Material supplied Start Marker

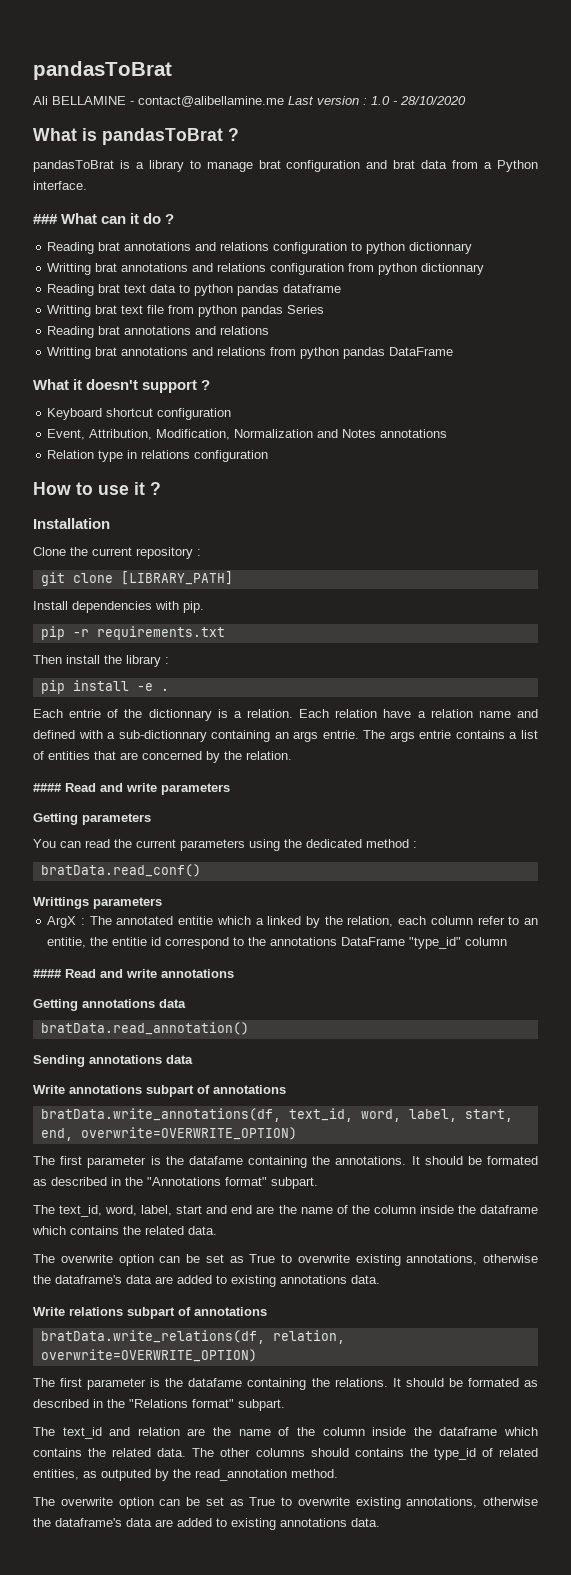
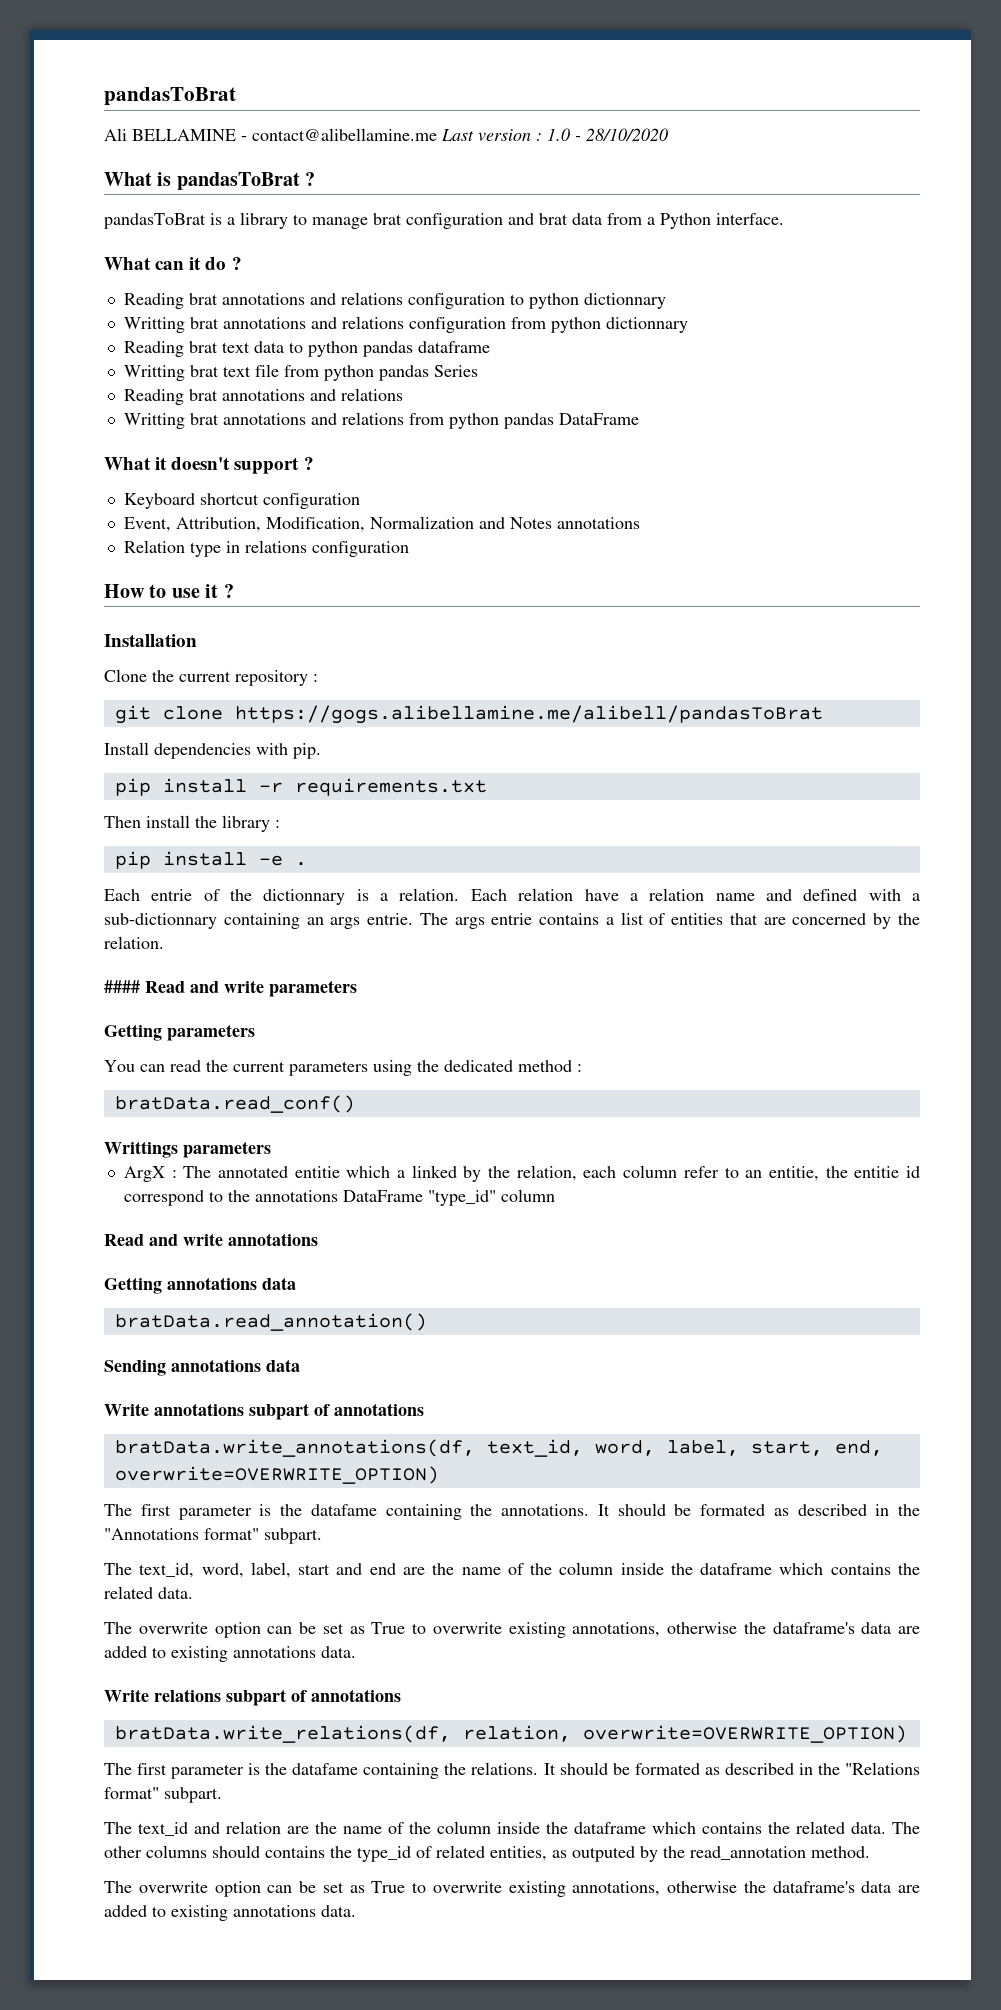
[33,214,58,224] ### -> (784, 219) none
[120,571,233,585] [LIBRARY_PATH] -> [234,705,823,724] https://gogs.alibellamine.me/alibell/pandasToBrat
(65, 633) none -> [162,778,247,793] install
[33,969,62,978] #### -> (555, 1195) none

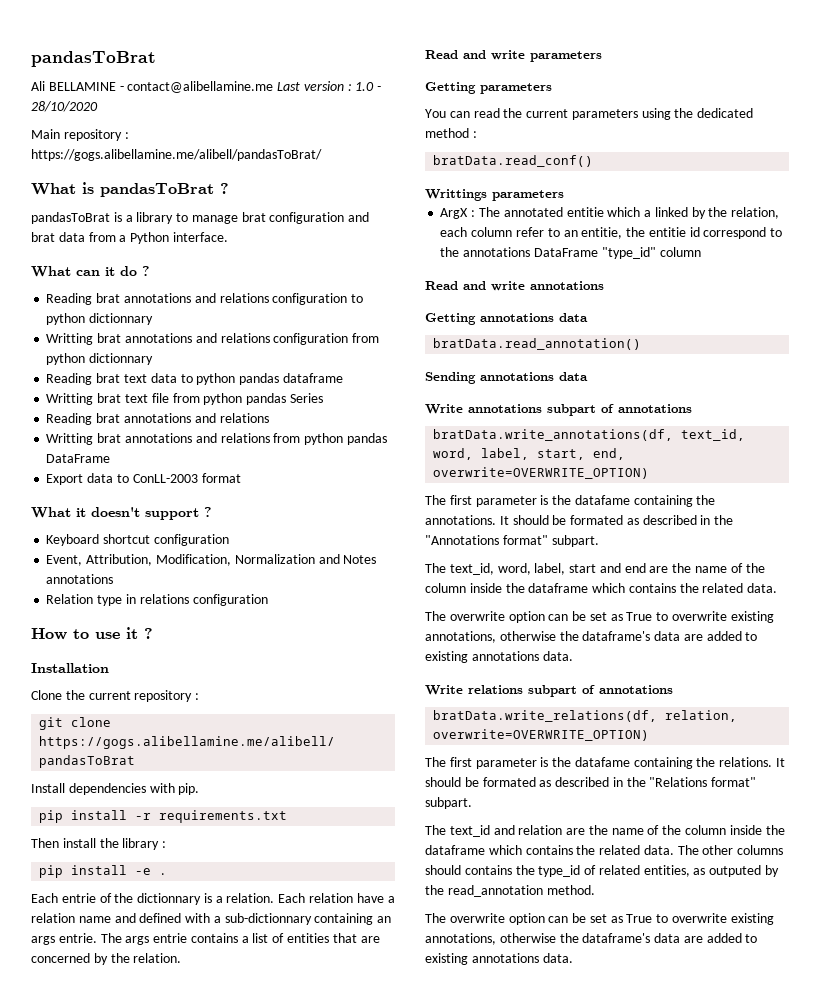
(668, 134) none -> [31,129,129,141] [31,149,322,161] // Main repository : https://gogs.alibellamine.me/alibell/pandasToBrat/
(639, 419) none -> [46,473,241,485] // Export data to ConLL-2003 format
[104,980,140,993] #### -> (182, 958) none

Material supplied End Marker

◆ **Work task**
Your answer should hold exactly the lines from the one containing "(668, 134) none" through the end of the entries above, and nothing else.

◆ **Result below**
(668, 134) none -> [31,129,129,141] [31,149,322,161] // Main repository : https://gogs.alibellamine.me/alibell/pandasToBrat/
(639, 419) none -> [46,473,241,485] // Export data to ConLL-2003 format
[104,980,140,993] #### -> (182, 958) none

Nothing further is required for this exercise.